From here I want to know how to deploy these artifacts through Triton server. I tried using the tensorrt_llm backend but got this error:

[TensorRT-LLM][ERROR] 6: The engine plan file is not compatible with this version of TensorRT, expecting library version 9.2.0.5 got 9.3.0.1, please rebuild.
[TensorRT-LLM][ERROR] 2: [engine.cpp::deserializeEngine::1148] Error Code 2: Internal Error (Assertion engine->deserialize(start, size, allocator, runtime) failed. )

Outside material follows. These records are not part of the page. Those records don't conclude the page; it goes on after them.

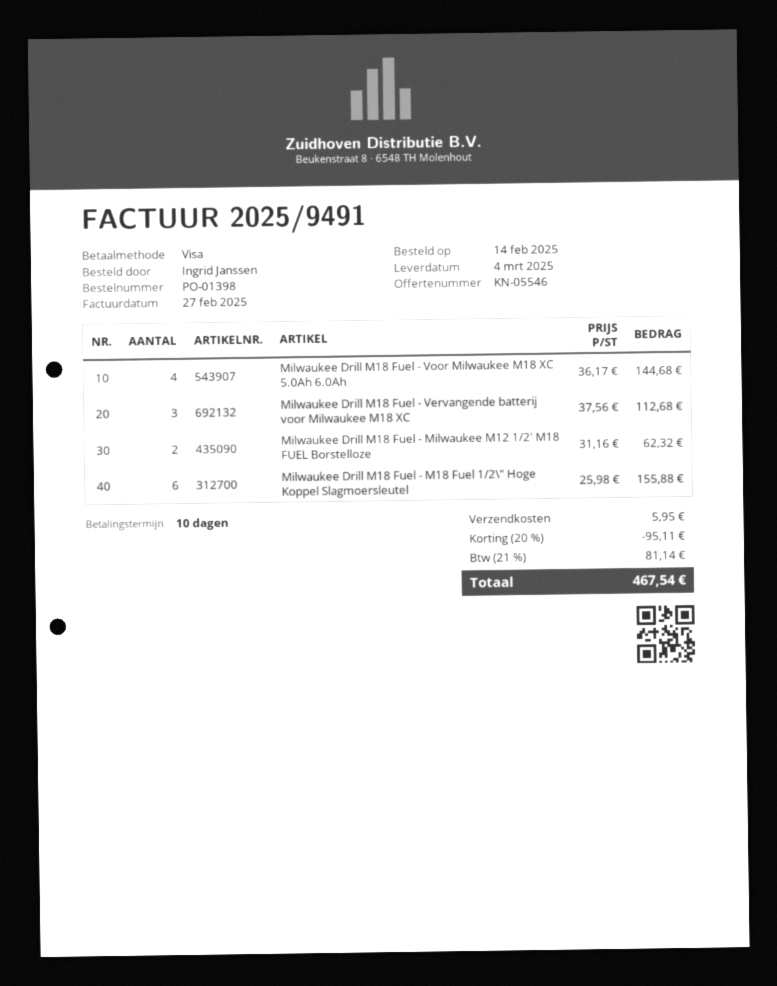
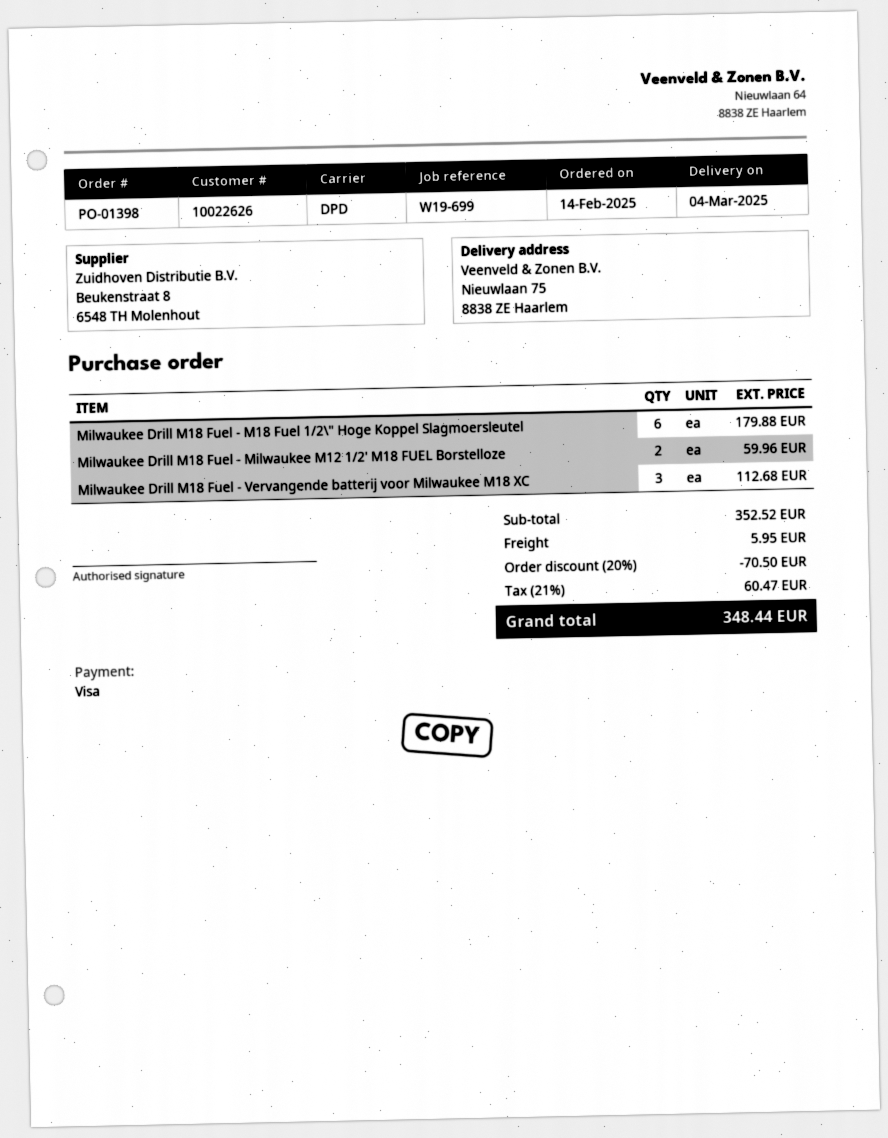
Milwaukee Drill M18 Fuel - Voor Milwaukee M18 XC 5.0Ah 6.0Ah: 4 for 144.68 -> none
Milwaukee Drill M18 Fuel - Milwaukee M12 1/2' M18 FUEL Borstelloze: 2 for 62.32 -> 2 for 59.96
Milwaukee Drill M18 Fuel - M18 Fuel 1/2\" Hoge Koppel Slagmoersleutel: 6 for 155.88 -> 6 for 179.88
discount: 20% = 95.11 -> 20% = 70.50
tax: 21% = 81.14 -> 21% = 60.47
total: 467.54 -> 348.44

E0416 14:45:07.646107 43329 backend_model.cc:691] ERROR: Failed to create instance: unexpected error when creating modelInstanceState: [TensorRT-LLM][ERROR] Assertion failed: Failed to deserialize cuda engine (/tmp/tritonbuild/tensorrtllm/tensorrt_llm/cpp/tensorrt_llm/runtime/tllmRuntime.cpp:72)
1       0x7f9fc02614ba tensorrt_llm::common::throwRuntimeError(char const*, int, std::string const&) + 102
2       0x7f9fc02850a0 /opt/tritonserver/backends/tensorrtllm/libtensorrt_llm.so(+0x79c0a0) [0x7f9fc02850a0]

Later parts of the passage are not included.